住宅購入は人生最大の買い物の一つで、消費税だけでも大きな負担になります。国はこの負担を軽減するために「すまい給付金」制度を設けました。本記事ではすまい給付金の制度内容・申請条件・給付額の算出方法・注意点をわかりやすく解説します。
すまい給付金とはどんな制度なのか?
すまい給付金とは、消費税率の引き上げによる住宅購入者の負担を軽減するために設けられた給付制度です。消費税率8%→10%への引き上げを契機に、住宅ローン控除の恩恵を十分に受けられない低・中所得層を主な対象として設計されました。
すまい給付金を申請できる条件とは?
対象となる人
- 自分名義の住宅を購入し実際に居住していること
- 住宅ローンを利用していること(50歳以上かつ年収650万円以下であれば不要)
- 2014年4月〜2021年12月の引き渡し・入居完了
- 消費税率10%の住宅:年収775万円以下が目安
対象となる住宅
- 床面積50㎡以上
- 第三者機関による品質保証済み
- 中古物件の場合:売主が不動産会社(宅地建物取引業者)であること
給付額の目安(消費税率10%・住宅ローン利用の場合)
| 収入目安 | 給付基礎額 |
|---|---|
| 450万円以下 | 50万円 |
| 450〜525万円 | 40万円 |
| 525〜600万円 | 30万円 |
| 600〜675万円 | 20万円 |
| 675〜775万円 | 10万円 |
実際の給付額は「給付基礎額 × 持分割合」で計算します。
申請方法はどうすればいいのか?
申請は住宅引き渡しから1年以内に行う必要があります。申請書は国土交通省のホームページからダウンロードし、窓口への持参または郵送で提出します。
すまい給付金の注意点とは?
名義人本人の居住が第一条件のため、投資目的の中古マンション購入は対象外です。また期限を過ぎると受給できないため、購入後すみやかに申請手続きを進めてください。
よくある質問(FAQ)
Q. すまい給付金の申請期限を過ぎたらどうなりますか?
受給権が失効します。

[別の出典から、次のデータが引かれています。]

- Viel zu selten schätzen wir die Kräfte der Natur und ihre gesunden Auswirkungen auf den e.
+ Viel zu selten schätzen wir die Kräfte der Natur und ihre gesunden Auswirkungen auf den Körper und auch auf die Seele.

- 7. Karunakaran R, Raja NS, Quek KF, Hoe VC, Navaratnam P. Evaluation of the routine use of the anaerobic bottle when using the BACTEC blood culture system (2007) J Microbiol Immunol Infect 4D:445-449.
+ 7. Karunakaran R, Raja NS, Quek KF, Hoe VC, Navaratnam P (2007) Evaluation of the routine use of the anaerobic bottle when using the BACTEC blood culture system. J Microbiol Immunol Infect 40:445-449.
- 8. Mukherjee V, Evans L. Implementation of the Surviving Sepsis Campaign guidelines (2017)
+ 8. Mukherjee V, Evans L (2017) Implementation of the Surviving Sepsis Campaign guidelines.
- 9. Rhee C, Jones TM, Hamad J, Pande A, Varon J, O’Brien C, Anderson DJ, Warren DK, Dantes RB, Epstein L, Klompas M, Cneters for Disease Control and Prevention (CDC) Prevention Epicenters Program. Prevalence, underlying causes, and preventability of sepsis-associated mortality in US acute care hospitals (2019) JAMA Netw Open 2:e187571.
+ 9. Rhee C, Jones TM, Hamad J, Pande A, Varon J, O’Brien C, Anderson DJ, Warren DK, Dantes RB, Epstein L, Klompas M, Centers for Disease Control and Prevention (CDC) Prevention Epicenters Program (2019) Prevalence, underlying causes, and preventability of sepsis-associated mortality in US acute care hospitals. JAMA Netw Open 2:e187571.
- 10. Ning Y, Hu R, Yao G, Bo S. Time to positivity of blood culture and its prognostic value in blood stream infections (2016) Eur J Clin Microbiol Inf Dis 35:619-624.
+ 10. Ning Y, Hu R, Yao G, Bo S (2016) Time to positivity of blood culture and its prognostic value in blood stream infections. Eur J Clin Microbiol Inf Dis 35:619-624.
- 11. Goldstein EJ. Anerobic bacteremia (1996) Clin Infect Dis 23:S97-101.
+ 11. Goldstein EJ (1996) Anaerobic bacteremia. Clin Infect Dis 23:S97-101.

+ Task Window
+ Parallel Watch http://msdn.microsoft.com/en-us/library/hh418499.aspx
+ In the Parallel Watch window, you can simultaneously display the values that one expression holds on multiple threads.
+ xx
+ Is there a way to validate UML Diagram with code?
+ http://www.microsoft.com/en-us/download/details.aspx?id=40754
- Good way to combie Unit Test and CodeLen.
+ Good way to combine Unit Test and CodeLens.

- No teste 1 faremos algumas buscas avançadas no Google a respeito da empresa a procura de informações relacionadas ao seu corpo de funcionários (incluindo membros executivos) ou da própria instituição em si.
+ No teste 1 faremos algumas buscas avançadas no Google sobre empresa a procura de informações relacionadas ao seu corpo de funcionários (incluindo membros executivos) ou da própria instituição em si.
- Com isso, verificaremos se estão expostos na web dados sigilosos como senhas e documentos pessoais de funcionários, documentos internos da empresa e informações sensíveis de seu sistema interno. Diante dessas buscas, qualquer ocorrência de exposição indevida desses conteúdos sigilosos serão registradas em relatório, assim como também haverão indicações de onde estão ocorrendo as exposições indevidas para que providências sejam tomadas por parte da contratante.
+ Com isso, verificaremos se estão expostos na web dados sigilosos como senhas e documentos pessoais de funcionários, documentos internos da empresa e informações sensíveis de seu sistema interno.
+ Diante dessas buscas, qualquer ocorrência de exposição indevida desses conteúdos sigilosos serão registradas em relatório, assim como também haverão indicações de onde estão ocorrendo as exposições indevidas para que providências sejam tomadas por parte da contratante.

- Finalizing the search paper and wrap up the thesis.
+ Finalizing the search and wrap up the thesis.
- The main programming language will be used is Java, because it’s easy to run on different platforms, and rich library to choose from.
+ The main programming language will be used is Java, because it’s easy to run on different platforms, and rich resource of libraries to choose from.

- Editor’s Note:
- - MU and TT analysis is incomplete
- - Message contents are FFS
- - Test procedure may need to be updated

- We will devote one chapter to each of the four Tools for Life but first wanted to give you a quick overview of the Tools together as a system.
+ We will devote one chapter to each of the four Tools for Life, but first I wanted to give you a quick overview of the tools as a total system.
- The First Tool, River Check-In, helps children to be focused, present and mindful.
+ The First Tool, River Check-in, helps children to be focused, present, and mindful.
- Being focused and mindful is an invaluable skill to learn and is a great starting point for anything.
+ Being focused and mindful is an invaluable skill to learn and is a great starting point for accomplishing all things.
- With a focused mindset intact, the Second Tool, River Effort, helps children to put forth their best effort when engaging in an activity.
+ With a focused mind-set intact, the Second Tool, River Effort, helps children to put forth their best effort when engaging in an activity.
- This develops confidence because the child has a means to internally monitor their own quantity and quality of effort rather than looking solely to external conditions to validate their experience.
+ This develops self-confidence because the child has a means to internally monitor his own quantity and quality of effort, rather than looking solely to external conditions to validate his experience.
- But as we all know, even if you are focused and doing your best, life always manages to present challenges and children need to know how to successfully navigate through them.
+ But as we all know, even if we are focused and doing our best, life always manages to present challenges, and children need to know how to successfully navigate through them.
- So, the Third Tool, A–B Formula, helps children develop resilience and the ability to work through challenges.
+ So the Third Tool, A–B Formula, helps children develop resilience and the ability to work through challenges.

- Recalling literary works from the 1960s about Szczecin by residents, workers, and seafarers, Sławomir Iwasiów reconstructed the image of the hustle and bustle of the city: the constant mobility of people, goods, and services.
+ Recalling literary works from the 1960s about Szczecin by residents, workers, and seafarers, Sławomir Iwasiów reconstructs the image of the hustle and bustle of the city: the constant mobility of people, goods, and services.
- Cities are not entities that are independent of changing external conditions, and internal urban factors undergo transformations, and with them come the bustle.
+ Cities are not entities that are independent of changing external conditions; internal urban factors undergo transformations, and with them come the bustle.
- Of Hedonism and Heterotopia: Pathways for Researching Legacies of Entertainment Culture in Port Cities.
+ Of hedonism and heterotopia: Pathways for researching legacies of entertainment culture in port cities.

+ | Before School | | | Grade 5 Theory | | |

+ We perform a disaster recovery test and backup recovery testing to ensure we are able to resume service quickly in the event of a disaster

住宅引き渡しから1年以内という期限を厳守してください。
Q. 中古マンションでもすまい給付金をもらえますか?
売主が宅地建物取引業者である場合に限り対象となります。個人間売買は消費税が非課税のため対象外です。
Q. 夫婦共有名義の場合の給付額はどうなりますか?
それぞれの持分割合に応じて給付基礎額が按分されます。夫婦それぞれが条件を満たしていれば、双方が申請できます。
Q. 給付額のシミュレーションはどこでできますか?
国土交通省のすまい給付金公式サイトで簡単に試算できます。都道府県民税の課税証明書があると正確な額がわかります。